◆ Problem requirements
The answer must be every line below that holds the word "none".

· · · · · · ·

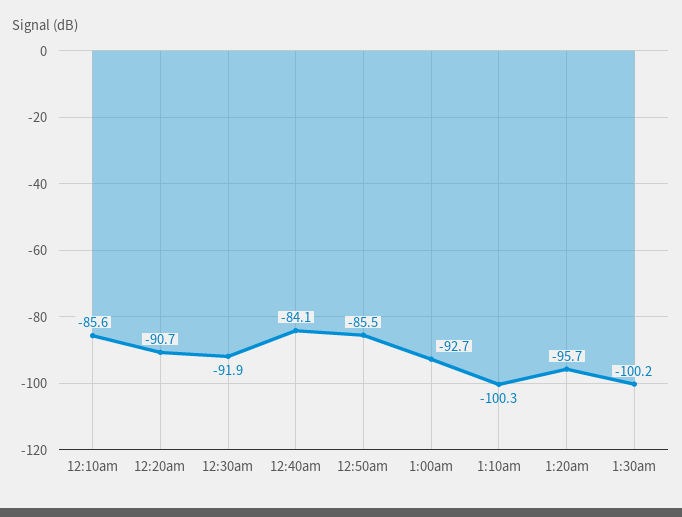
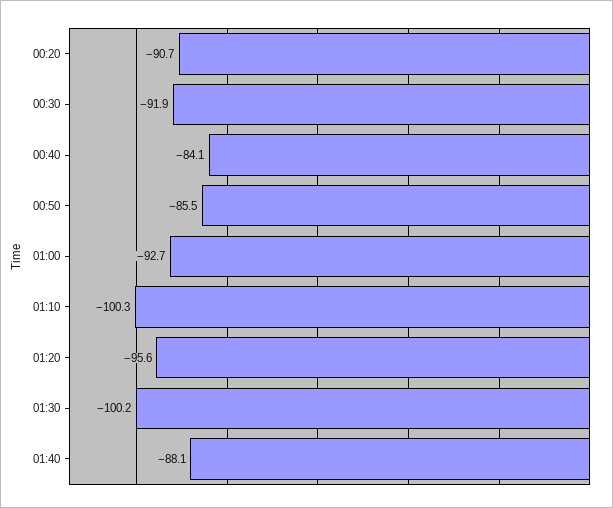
12:10am: -85.6 -> none
1:20am: -95.7 -> -95.6
01:40: none -> -88.1

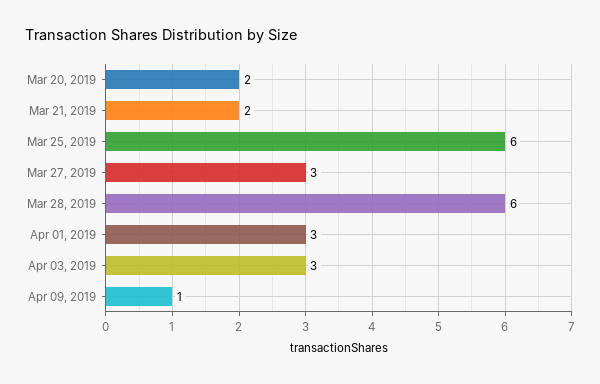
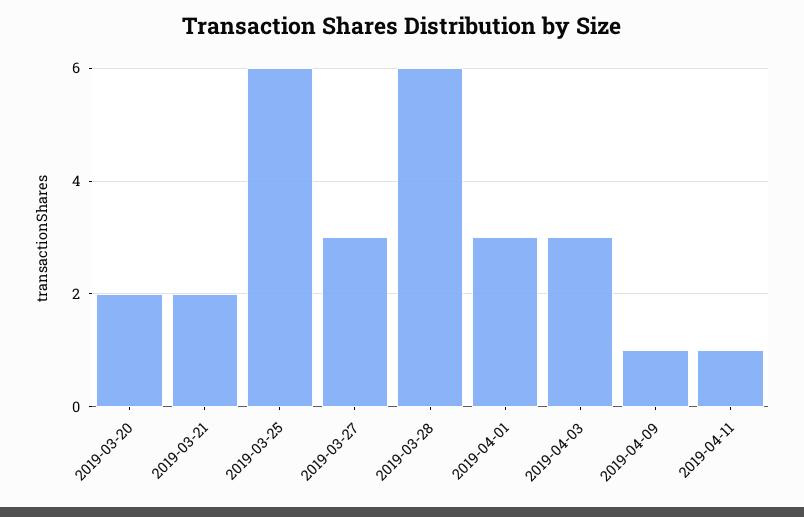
2019-04-11: none -> 1

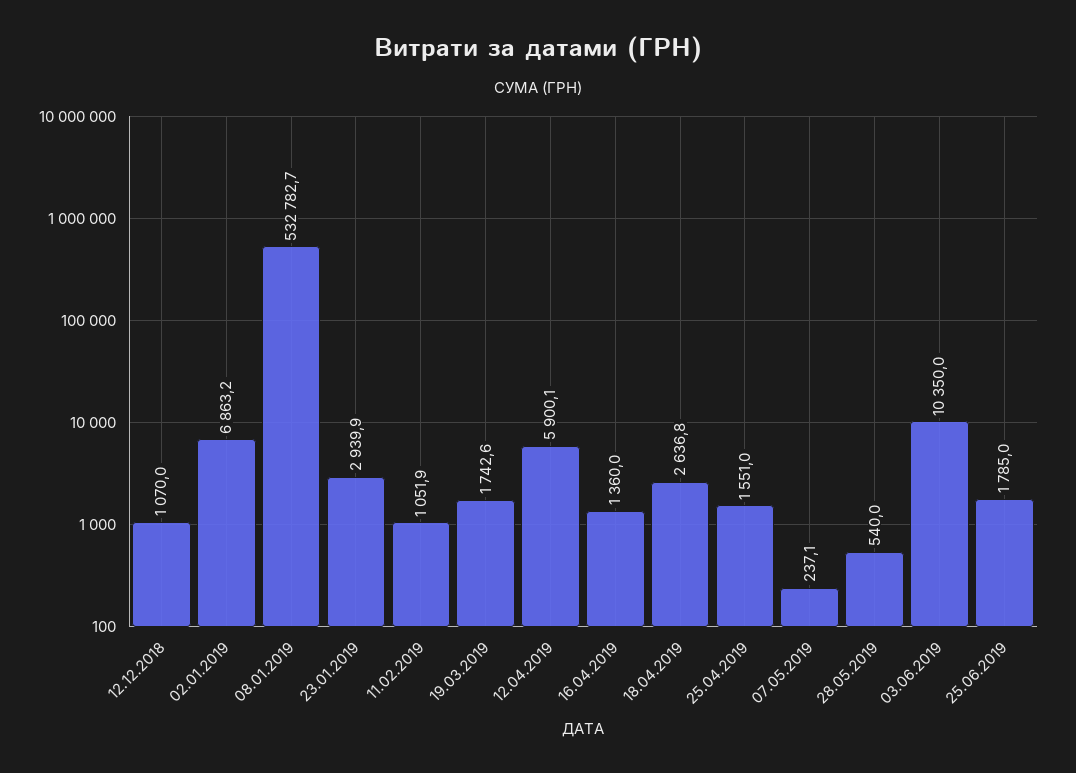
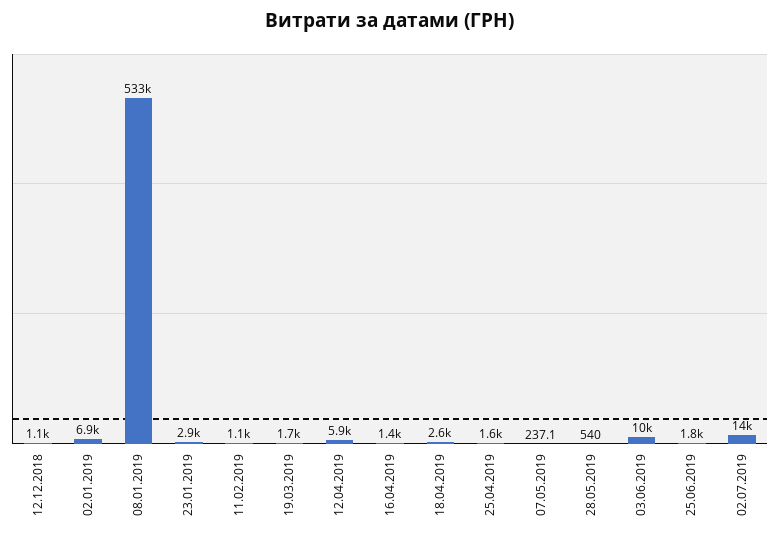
02.07.2019: none -> 14000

· · · · · · ·

◆ Completed task
12:10am: -85.6 -> none
01:40: none -> -88.1
2019-04-11: none -> 1
02.07.2019: none -> 14000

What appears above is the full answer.